La reforma fiscal propuesta debe cimentarse en factores que superen el ámbito específico del corto plazo, como la política monetaria practicada por el Banco Central, financiando con bonos soberanos el agujero de las cuentas por medio de la colocación en la banca estatal de esos bonos que no tienen valor de mercado.
Cuba necesita un nuevo esquema tributario que se coordine con las políticas monetarias y de rentas, equitativo, y que promueva la actividad económica, permitiendo a las empresas convertirse en la principal fuente de creación de riqueza del país.
La clave es acertar en la reducción de la presión recaudatoria que ejerce el régimen sobre las empresas, tanto estatales como privadas, y velar por el crecimiento de la riqueza, el aumento de los emprendedores privados, tanto de las mipymes y las CNAs como de los trabajadores por cuenta propia, y si se quiere, como novedad, apostar por la figura de la “empresa familiar”. De hecho, el sector privado cubano que está emergiendo en el país tiene mucho que ver con empresas familiares en las que trabajan todos los miembros de la unidad, lo que debería llevar a un modelo adaptado que sirviera para estimular el desarrollo de estas empresas, con atención a la carga tributaria y la fiscalidad del ahorro. Todas ellas deben disponer de un marco flexible y poco intervencionista para desarrollar sus actividades.

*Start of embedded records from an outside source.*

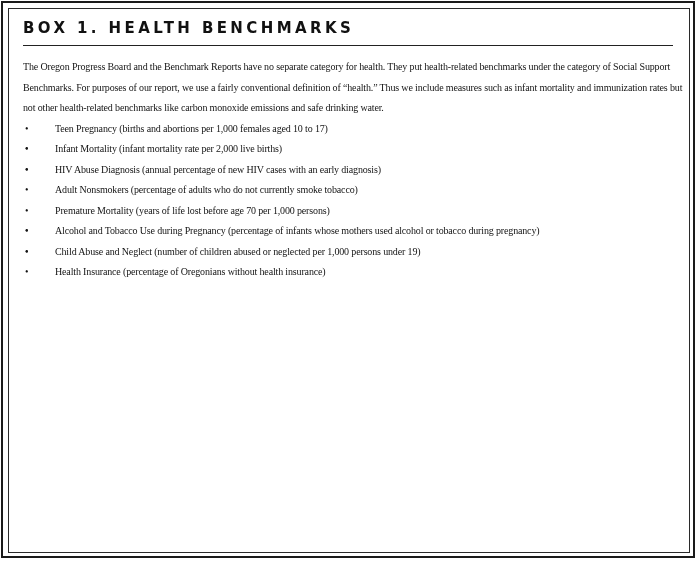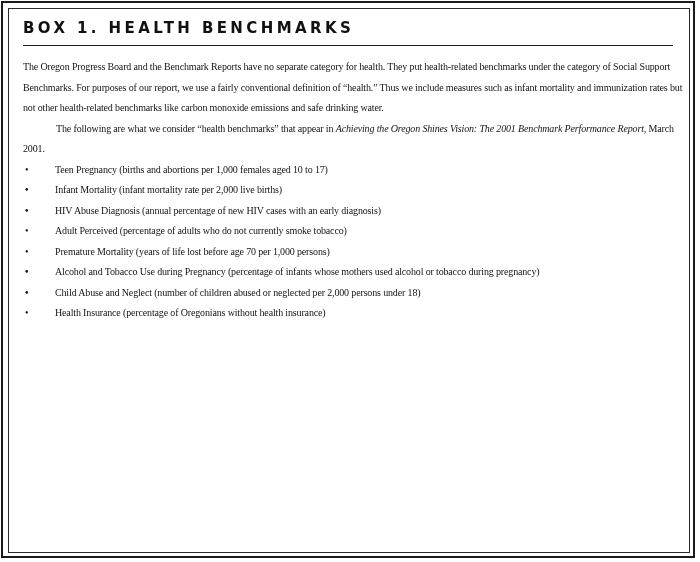--- a/index.html
+++ b/index.html
@@ -36,28 +36,27 @@
 <body>
 
 <div class="outer"></div>
 <div class="inner"></div>
 
 <div class="header">BOX 1. HEALTH BENCHMARKS</div>
 <div class="rule"></div>
 
 <div class="body">
   <p>The Oregon Progress Board and the Benchmark Reports have no separate category for health. They put health-related benchmarks under the category of Social Support Benchmarks. For purposes of our report, we use a fairly conventional definition of “health.” Thus we include measures such as infant mortality and immunization rates but not other health-related benchmarks like carbon monoxide emissions and safe drinking water.</p>
-  <p class="indent"><span>The following are what we consider “health benchmarks” that appear in </span><i>Achieving the Oregon Shines Vision: The 2001 Benchmark Performance Report</i><span>, March 2001.</span></p>
   <ul>
     <li><span class="bullet">•</span><span>Teen Pregnancy (births and abortions per 1,000 females aged 10 to 17)</span></li>
     <li><span class="bullet">•</span></li>
     <li><span class="bullet">•</span><span>Infant Mortality (infant mortality rate per 2,000 live births)</span></li>
     <li><span class="bullet">•</span></li>
     <li><span class="bullet">•</span><span>HIV Abuse Diagnosis (annual percentage of new HIV cases with an early diagnosis)</span></li>
-    <li><span class="bullet">•</span><span>Adult Perceived (percentage of adults who do not currently smoke tobacco)</span></li>
+    <li><span class="bullet">•</span><span>Adult Nonsmokers (percentage of adults who do not currently smoke tobacco)</span></li>
     <li><span class="bullet">•</span><span>Premature Mortality (years of life lost before age 70 per 1,000 persons)</span></li>
     <li><span class="bullet">•</span></li>
     <li><span class="bullet">•</span><span>Alcohol and Tobacco Use during Pregnancy (percentage of infants whose mothers used alcohol or tobacco during pregnancy)</span></li>
     <li><span class="bullet">•</span></li>
-    <li><span class="bullet">•</span><span>Child Abuse and Neglect (number of children abused or neglected per 2,000 persons under 18)</span></li>
+    <li><span class="bullet">•</span><span>Child Abuse and Neglect (number of children abused or neglected per 1,000 persons under 19)</span></li>
     <li><span class="bullet">•</span><span>Health Insurance (percentage of Oregonians without health insurance)</span></li>
   </ul>
 </div>
 
 </body></html>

La reforma también debe orientarse a los gastos, porque los actuales niveles de déficit, endeudamiento y su financiación, son insostenibles a medio plazo. Se debe promover una mayor eficiencia del gasto, apostando por aquellas partidas del presupuesto que estimulan el crecimiento económico, como las infraestructuras, que están detrás de la formación bruta de capital fijo que alcanza en Cuba un porcentaje inferior a la mitad de la media de países de América Latina, lastrando el potencial de crecimiento. Más gasto en inversión pública, y menos en gasto corriente es uno de los principios de la reforma. Y en ese sentido, la atención al gasto corriente debe ir dirigida a su consolidación y reducción, porque hay muchas políticas que se pueden ejecutar de forma distinta y evitar el derroche de gasto. El objetivo es mejorar la calidad de los servicios recibidos por los ciudadanos reduciendo los costes de la burocracia y gastos improductivos que lastran el presupuesto.